Although H1N1 is a new influenza virus strain, the symptoms closely resemble those of seasonal flu and include:
-- fever and cough and/or sore throat
-- runny nose
-- body aches
-- headaches
-- chills
-- occasionally accompanied by vomiting and diarrhea.

Anyone who develops these symptoms should contact a healthcare provider, who will determine whether influenza testing or treatment with an antiviral medication is needed. Penn State students at University Park can schedule an appointment at University Health Services (UHS) online at http://www.sa.psu.edu/uhs/basics/online_access.cfm or by calling (814) 863-0774.
 
As with seasonal flu, most people who get novel H1N1 recover completely with minimal, if any, medical intervention. Students should rest, drink plenty of fluids, and use pain and fever reducers such as ibuprofen and acetaminophen, as directed, to manage body aches and fevers.
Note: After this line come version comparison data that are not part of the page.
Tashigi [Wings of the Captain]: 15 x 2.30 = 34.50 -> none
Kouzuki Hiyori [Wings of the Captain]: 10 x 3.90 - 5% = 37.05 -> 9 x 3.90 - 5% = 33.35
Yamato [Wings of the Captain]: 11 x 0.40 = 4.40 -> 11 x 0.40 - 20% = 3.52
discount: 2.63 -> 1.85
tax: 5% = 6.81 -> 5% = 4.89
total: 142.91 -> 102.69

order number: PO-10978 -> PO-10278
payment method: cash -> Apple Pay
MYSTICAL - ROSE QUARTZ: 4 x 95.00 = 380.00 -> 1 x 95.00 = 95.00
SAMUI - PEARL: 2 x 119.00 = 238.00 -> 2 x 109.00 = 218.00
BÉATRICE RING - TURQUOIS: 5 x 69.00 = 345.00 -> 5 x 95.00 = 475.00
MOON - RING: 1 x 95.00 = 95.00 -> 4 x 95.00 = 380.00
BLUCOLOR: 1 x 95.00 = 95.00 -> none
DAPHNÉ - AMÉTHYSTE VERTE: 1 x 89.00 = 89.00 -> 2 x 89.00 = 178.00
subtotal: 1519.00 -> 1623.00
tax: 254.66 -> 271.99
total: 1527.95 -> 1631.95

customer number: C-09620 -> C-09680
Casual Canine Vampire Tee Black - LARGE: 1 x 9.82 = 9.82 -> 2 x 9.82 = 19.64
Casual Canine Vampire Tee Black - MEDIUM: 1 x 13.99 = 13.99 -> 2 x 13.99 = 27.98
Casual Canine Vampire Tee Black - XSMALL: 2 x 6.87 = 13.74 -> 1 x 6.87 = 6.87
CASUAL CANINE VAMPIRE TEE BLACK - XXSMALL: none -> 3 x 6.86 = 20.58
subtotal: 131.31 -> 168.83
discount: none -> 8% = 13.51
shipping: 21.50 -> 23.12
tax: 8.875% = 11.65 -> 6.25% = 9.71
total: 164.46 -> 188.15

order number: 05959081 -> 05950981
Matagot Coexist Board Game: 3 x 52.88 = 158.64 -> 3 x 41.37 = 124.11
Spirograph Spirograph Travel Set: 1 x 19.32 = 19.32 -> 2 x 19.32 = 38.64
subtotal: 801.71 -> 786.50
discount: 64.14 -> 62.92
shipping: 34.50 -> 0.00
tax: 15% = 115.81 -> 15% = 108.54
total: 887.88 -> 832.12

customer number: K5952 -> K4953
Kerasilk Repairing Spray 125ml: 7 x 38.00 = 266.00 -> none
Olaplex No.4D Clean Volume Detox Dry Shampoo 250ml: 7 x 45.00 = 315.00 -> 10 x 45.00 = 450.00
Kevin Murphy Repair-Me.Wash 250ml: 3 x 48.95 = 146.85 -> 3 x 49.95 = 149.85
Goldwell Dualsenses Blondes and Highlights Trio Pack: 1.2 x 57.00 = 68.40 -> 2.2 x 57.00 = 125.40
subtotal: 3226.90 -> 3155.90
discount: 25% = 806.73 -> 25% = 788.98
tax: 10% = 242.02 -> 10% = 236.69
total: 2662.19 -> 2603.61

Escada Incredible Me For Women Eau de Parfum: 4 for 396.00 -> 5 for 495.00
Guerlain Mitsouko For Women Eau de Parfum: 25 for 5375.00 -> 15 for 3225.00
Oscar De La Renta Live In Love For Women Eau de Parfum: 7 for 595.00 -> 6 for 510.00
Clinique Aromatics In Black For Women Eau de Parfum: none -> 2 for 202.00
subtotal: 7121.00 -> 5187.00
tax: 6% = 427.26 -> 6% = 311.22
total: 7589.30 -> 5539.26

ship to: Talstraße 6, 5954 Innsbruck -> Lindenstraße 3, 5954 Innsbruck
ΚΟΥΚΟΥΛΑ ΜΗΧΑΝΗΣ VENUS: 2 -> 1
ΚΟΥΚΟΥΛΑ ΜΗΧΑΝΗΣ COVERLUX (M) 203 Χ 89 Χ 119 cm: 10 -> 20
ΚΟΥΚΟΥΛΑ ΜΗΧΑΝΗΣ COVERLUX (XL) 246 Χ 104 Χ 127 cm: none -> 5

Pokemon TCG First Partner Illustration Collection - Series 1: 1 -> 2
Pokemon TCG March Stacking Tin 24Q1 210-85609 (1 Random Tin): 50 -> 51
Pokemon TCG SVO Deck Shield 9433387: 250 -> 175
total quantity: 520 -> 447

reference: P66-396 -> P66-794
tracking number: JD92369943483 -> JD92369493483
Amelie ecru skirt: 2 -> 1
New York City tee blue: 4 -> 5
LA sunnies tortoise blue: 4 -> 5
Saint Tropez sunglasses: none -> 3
People with flu-like symptoms should isolate themselves from others to avoid spreading the infection. It is strongly recommended that any student who is ill with the flu remain in his/her dorm room or apartment, away from others, until he/she is no longer infectious. This means staying home from classes and work until 7 days after the onset of symptoms or 24 hours after symptoms resolve, WHICHEVER IS LONGER.
 
Students are encouraged to get the seasonal flu vaccine through their hometown health care provider or at one of the flu clinics held at UHS each fall. Parents can receive information about these and other events by signing up for the Parent and Family Healthline at http://www.sa.psu.edu/uhs/news/famline.cfm.

If a vaccine becomes available for H1N1, students are encouraged to get this vaccine in addition to the seasonal flu vaccine.
 
As parents, you'll quickly recognize that the practices considered prevention basics are things you've told your student all of their lives. During flu season, these practices can help your student avoid illness and stay on track academically.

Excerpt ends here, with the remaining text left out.